• **Task goal**
From the data below, set down exactly the lines between the one holding "[229,301,308,316] ‘bridge mode'" and the one holding "[393,321,442,334] ’shared', ->", inclusive, and no others.

Source material START

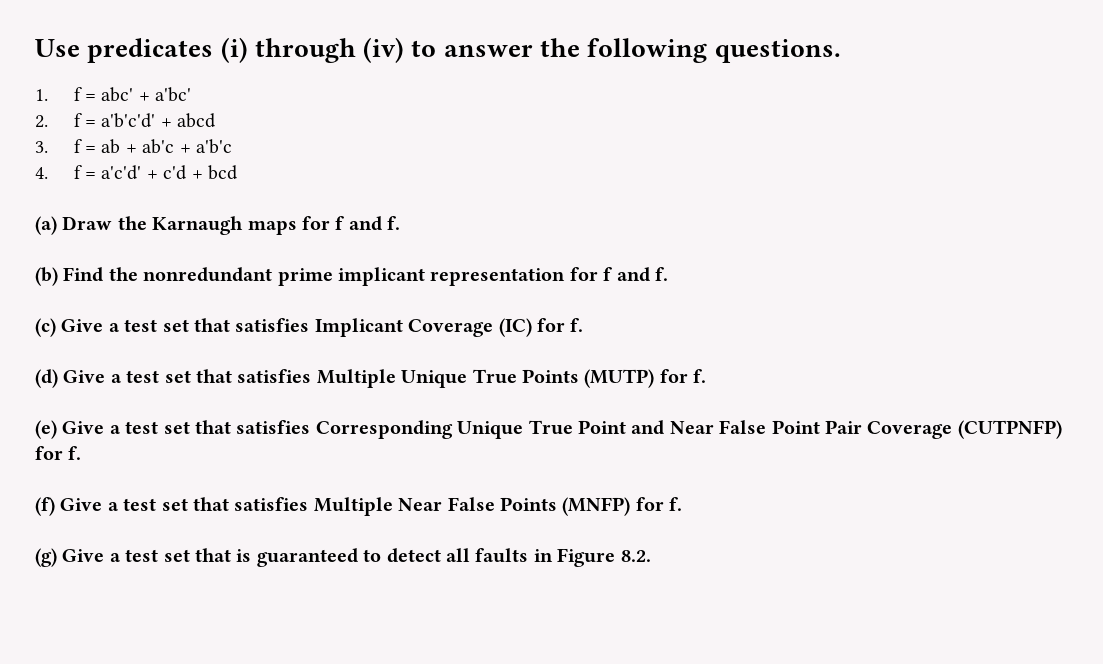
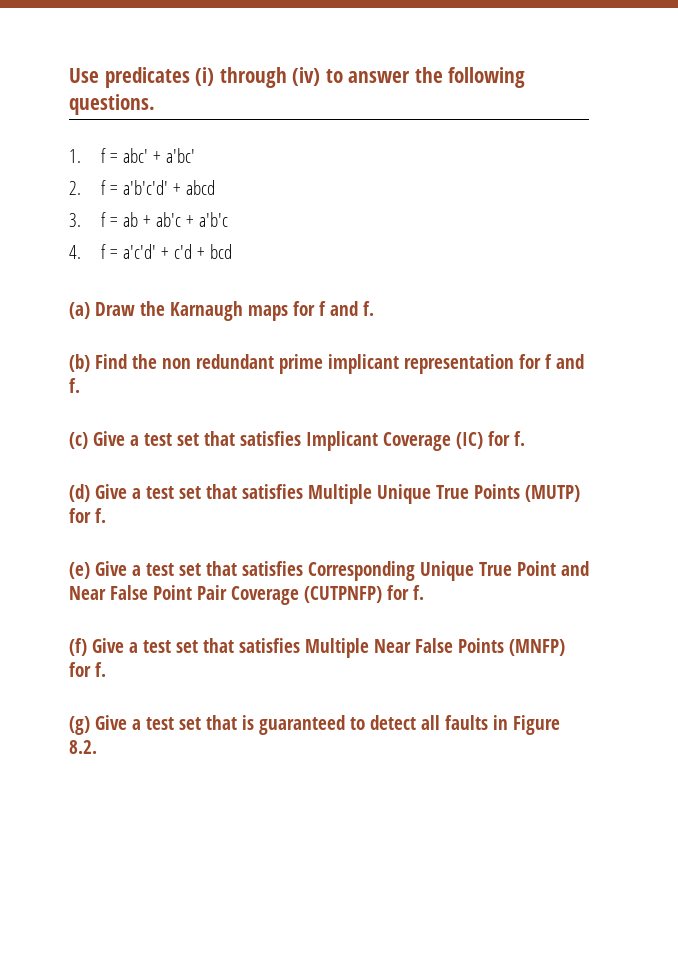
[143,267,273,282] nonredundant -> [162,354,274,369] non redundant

Source material END
Source material START

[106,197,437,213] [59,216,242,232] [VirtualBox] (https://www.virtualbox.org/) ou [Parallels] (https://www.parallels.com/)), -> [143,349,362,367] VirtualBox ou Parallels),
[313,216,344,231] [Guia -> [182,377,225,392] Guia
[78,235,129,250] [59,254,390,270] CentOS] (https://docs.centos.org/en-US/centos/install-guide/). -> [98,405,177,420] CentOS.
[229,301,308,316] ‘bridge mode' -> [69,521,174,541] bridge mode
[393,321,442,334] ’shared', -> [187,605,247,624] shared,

Source material END

• **Problem solution**
[229,301,308,316] ‘bridge mode' -> [69,521,174,541] bridge mode
[393,321,442,334] ’shared', -> [187,605,247,624] shared,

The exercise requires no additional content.